Покуда прихожане, собравшиеся у склепа, внимали надгробному слову, может статься, кое-кто и вспомнил о королевском перстне и посетовал на то, что вот лежит он, дескать, сокрытый в могиле без всякой пользы и радости.
А может, кое-кто и шепнул соседу, что теперь не так уж и трудно добраться до перстня: ведь до завтрашнего дня склеп вряд ли замуруют.

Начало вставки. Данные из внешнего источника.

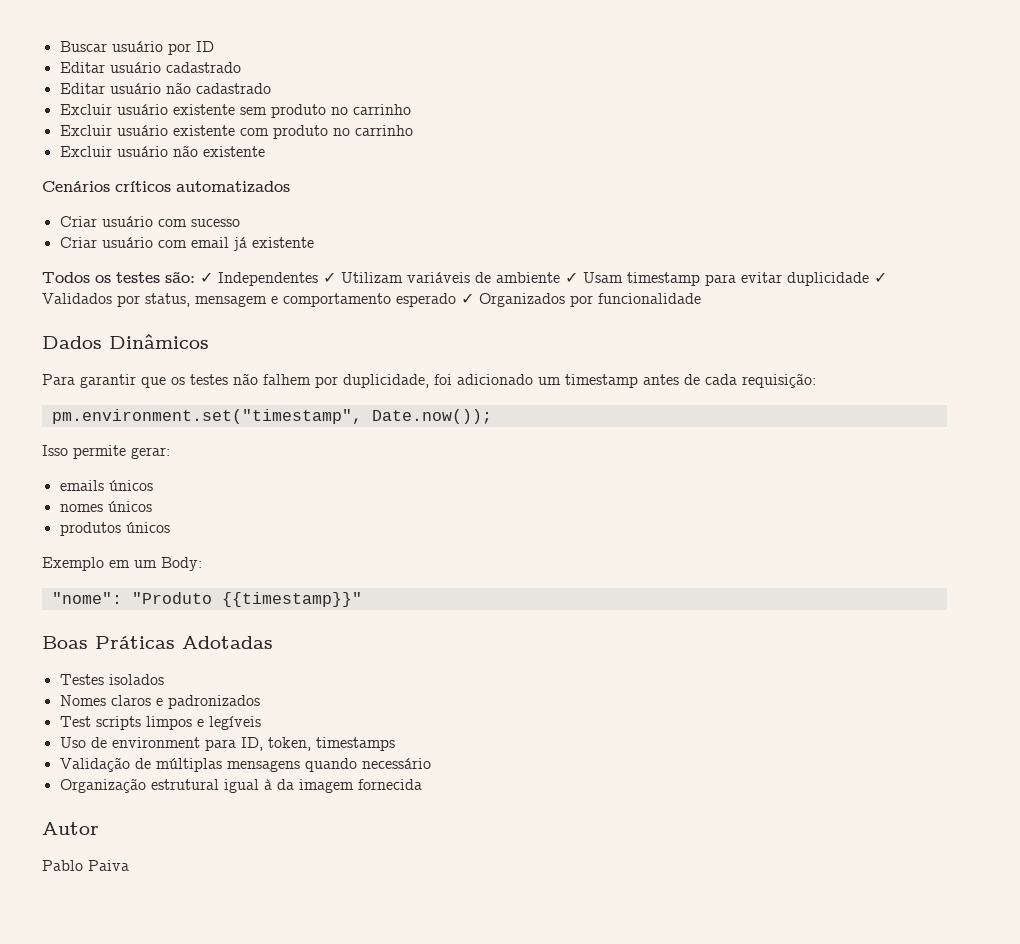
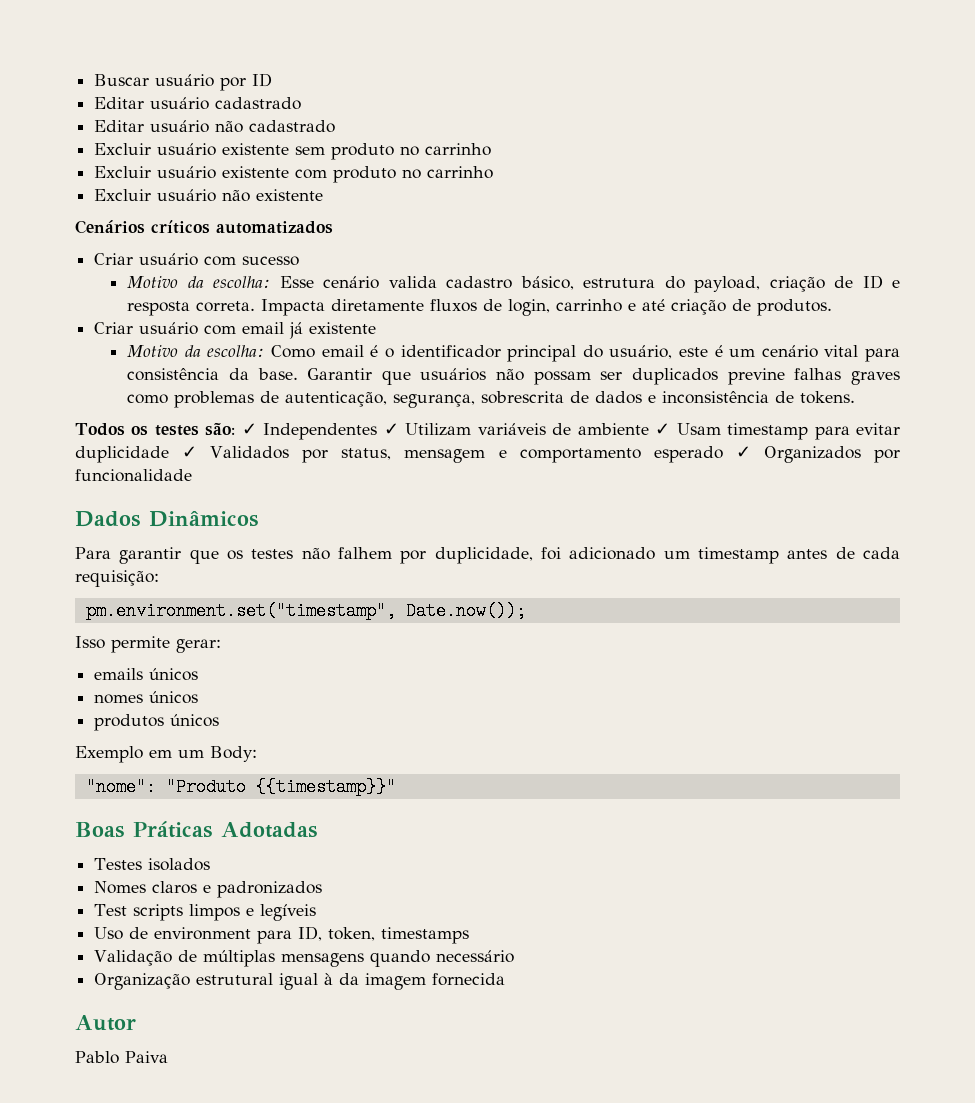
+ Motivo da escolha: Esse cenário valida cadastro básico, estrutura do payload, criação de ID e resposta correta. Impacta diretamente fluxos de login, carrinho e até criação de produtos.
+ Motivo da escolha: Como email é o identificador principal do usuário, este é um cenário vital para consistência da base. Garantir que usuários não possam ser duplicados previne falhas graves como problemas de autenticação, segurança, sobrescrita de dados e inconsistência de tokens.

Среди тех, кого тревожили подобные мысли, был и некий крестьянин из усадьбы Мелломстуга в Ольсбю; звали его Борд Бордссон. Он был вовсе не из тех, кто стал бы горевать до седых волос из-за перстня. Напротив того, когда кто-нибудь заводил речь про перстень, Борд обычно говорил, что у него-де и так хорошая усадьба и ему незачем завидовать генералу, унеси он с собой в могилу хоть целый шеффель[6] золота.
И вот теперь, стоя на кладбище, Борд Бордссон, как и многие другие, подумал: «Чудно, что склеп останется открытым». Но не обрадовался этому, а обеспокоился. «Ротмистру, пожалуй, надо бы приказать, чтобы склеп замуровали нынче же после полудня, — подумал он. — Найдутся такие, кому приглянется этот перстень».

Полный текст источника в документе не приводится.